WHAT NEEDS TO BE DONE: Restate the lines exactly, starting at the line that contains "Zebu is a simulation with virtual money." and finishing with the final line of the records.

(Before and after images)
___
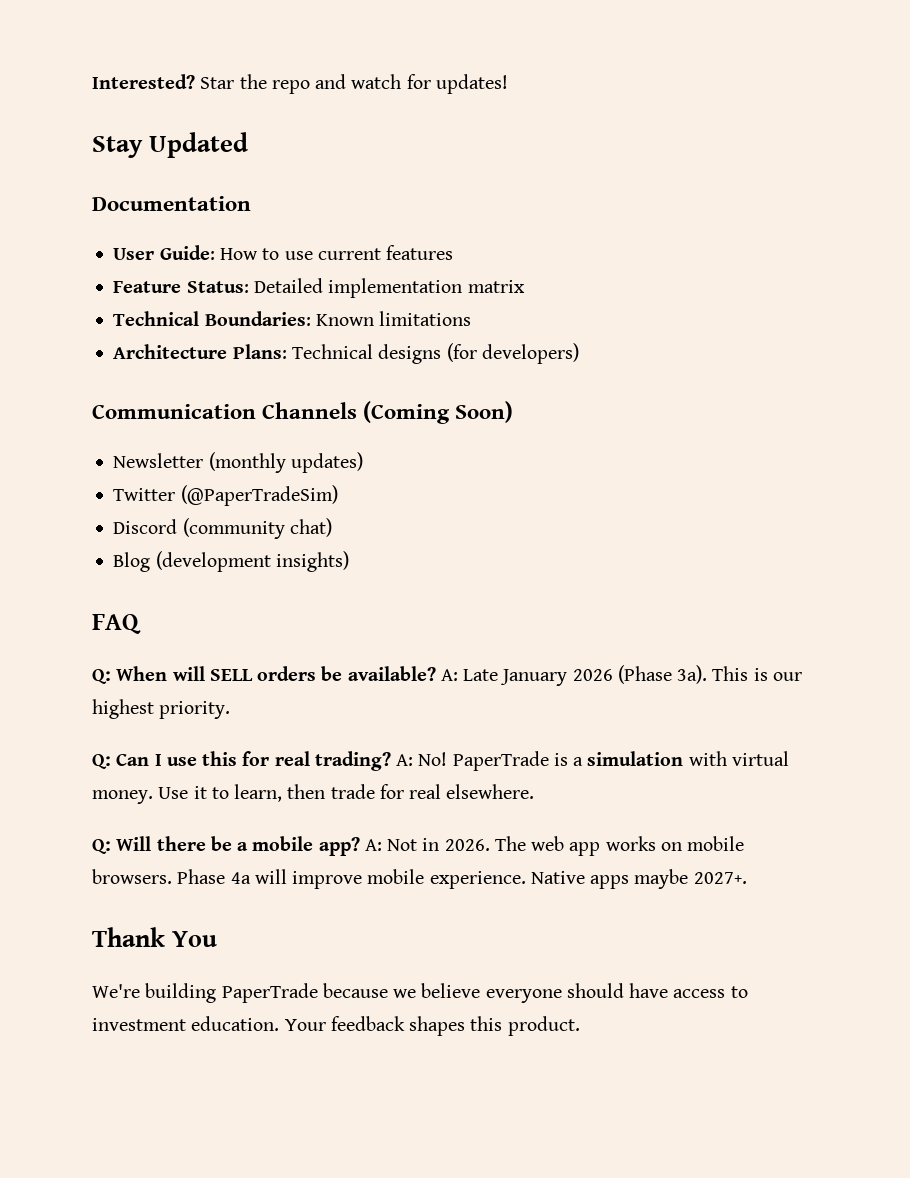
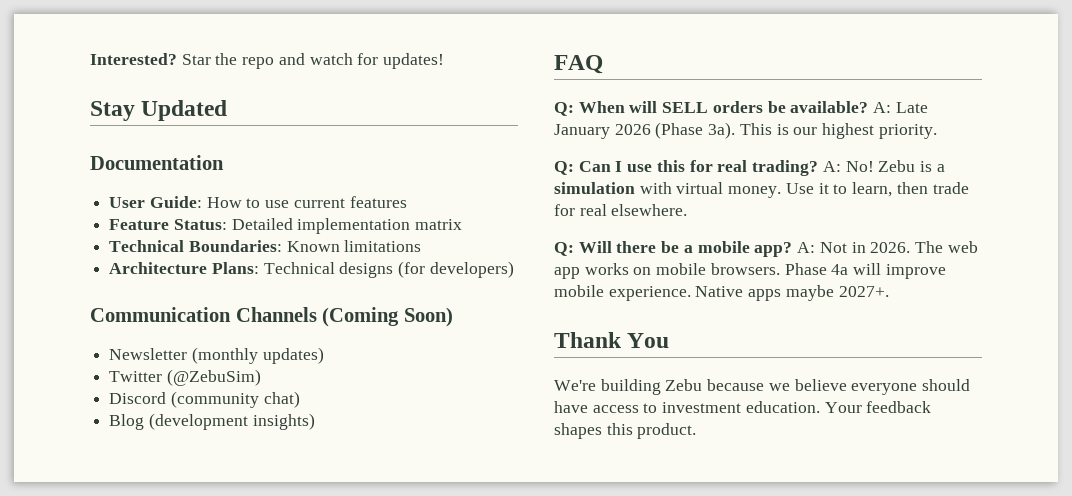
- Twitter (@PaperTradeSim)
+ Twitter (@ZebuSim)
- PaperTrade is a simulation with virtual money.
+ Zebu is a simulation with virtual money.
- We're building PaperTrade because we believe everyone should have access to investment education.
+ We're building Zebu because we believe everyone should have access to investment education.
___
SOLUTION:
+ Zebu is a simulation with virtual money.
- We're building PaperTrade because we believe everyone should have access to investment education.
+ We're building Zebu because we believe everyone should have access to investment education.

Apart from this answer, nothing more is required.